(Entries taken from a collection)
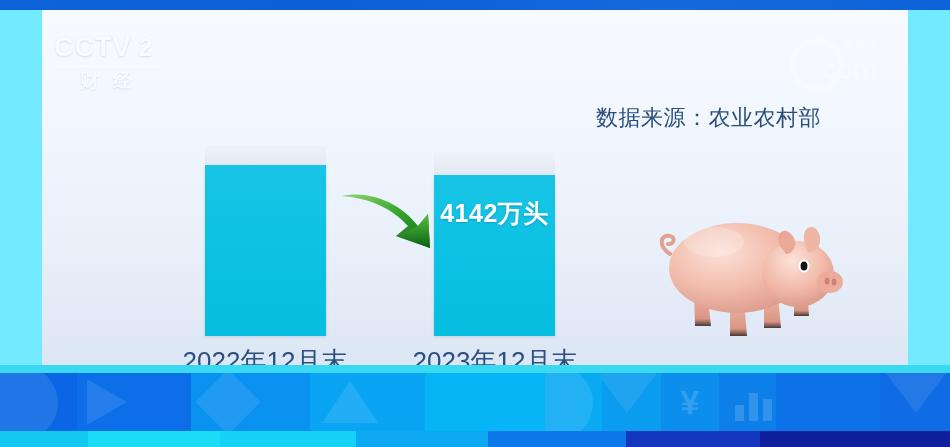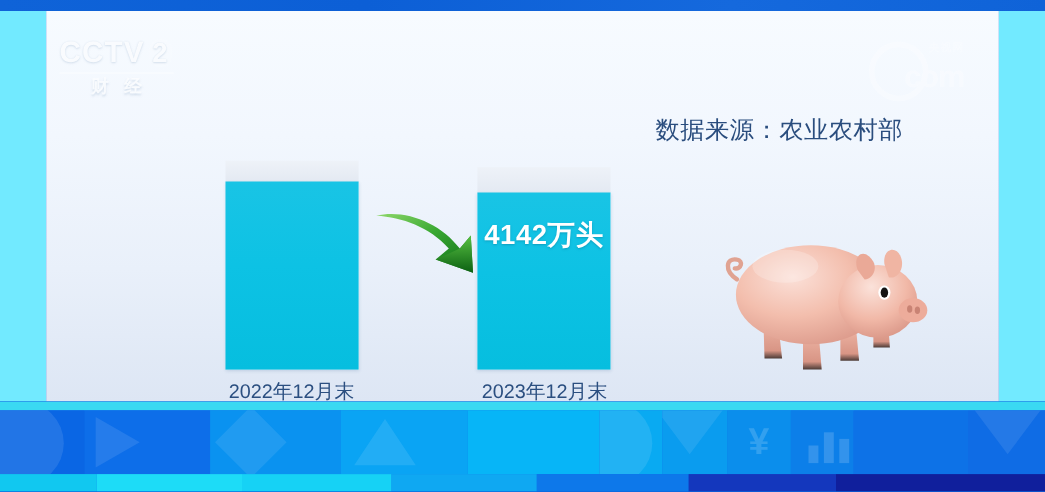--- a/index.html
+++ b/index.html
@@ -89,7 +89,7 @@
     width: 104px;
     text-align: center;
     color: rgba(255,255,255,0.92);
-    font-size: 16px;
+    font-size: 19px;
     font-weight: 700;
     letter-spacing: 14px;
     text-indent: 14px;

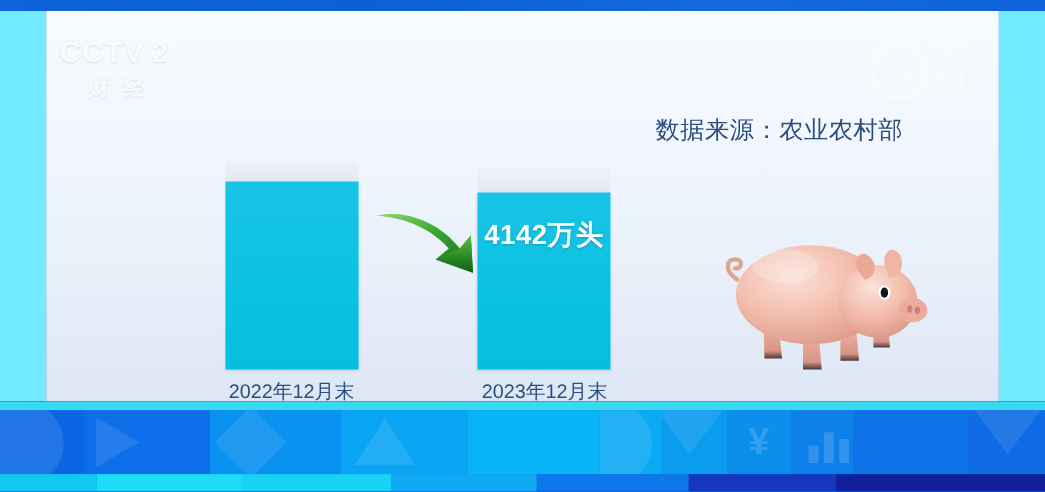--- a/index.html
+++ b/index.html
@@ -178,7 +178,7 @@
     width: 210px;
     text-align: center;
     color: #2b4f80;
-    font-size: 18px;
+    font-size: 26px;
     font-weight: 400;
     white-space: nowrap;
   }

> _Directions for this task_
Omit the pictures. Transcribe every record exactly.

> _Solution below_
--- a/index.html
+++ b/index.html
@@ -89,7 +89,7 @@
     width: 104px;
     text-align: center;
     color: rgba(255,255,255,0.92);
-    font-size: 16px;
+    font-size: 19px;
     font-weight: 700;
     letter-spacing: 14px;
     text-indent: 14px;

--- a/index.html
+++ b/index.html
@@ -178,7 +178,7 @@
     width: 210px;
     text-align: center;
     color: #2b4f80;
-    font-size: 18px;
+    font-size: 26px;
     font-weight: 400;
     white-space: nowrap;
   }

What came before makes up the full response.